Irgendwann geht jede Siegesserie zu Ende: Der Deutschland-Achter hat erstmals seit fünf Jahren ein wichtiges Rennen verloren. Beim Weltcup auf dem Rotsee von Luzern kam das Boot hinter den USA nur auf Platz zwei.

Achter auf dem Rotsee: Erste Niederlage seit fünf Jahren
AP/dpa

Achter auf dem Rotsee: Erste Niederlage seit fünf Jahren


Hamburg - Der Deutschland-Achter ist gestoppt: Das im Gegensatz zum Olympiasieg auf vier Positionen veränderte Flaggschiff des Deutschen Ruderverbandes (DRV) musste sich beim Weltcup-Finale in Luzern nach einem packenden Rennen in 5:22,64 Minuten den USA (5:22,26) knapp geschlagen geben. Platz drei ging nach 2000 m an die Niederlande (5:25,65).

Für den Deutschland-Achter war es die erste Niederlage bei einem Weltcup seit fünf Jahren. Dennoch kann die Europameister-Crew um Schlagmann Eric Johannesen noch optimistisch in Richtung WM im südkoreanischen Chungju (25. August bis 1. September) blicken. Das deutsche Großboot gewann zuletzt drei WM-Titel in Serie.

Der DRV konnte mit dem Abschneiden auf dem Rotsee zufrieden sein. Die Olympiazweiten Britta Oppelt, Annekatrin Thiele, Carina Bär und Julia Richter siegten im Frauen-Doppelvierer in 6:18,97 Minuten vor Polen (6:20,93).

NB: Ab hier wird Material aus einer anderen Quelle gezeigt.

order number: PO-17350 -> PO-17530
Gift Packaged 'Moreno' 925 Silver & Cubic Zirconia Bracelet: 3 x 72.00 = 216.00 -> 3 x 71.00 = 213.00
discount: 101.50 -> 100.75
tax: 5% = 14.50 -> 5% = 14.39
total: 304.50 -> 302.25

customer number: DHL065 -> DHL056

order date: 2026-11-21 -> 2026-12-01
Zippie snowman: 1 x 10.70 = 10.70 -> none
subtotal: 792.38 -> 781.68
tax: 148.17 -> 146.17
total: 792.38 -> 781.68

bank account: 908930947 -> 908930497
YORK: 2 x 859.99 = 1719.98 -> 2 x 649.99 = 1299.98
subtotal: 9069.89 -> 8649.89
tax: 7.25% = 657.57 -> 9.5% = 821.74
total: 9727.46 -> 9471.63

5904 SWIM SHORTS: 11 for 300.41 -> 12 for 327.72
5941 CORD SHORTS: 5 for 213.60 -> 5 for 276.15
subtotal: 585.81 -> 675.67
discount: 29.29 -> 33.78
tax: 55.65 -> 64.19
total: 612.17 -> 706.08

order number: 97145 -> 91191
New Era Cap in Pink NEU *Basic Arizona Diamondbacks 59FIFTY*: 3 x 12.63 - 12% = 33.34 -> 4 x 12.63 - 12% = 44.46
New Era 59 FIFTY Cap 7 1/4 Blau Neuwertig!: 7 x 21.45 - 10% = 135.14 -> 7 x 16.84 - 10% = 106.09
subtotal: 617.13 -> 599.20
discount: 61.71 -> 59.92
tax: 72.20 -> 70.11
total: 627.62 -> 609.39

Vize-Europameister Marcel Hacker untermauerte ebenfalls seine WM-Medaillenambitionen. Der 36-Jährige musste sich bei idealen Bedingungen nach einem taktisch klug eingeteilten Rennen in 6:39,40 Minuten nur dem tschechischen Europameister Ondrej Synek (6:37,40) geschlagen geben. Auf Platz zwei fuhr auch der Doppelvierer als Olympiasieger hinter Kroatien. Die Ex-Weltmeister Eric Knittel/Stephan Krüger belegten im Doppelzweier den dritten Platz.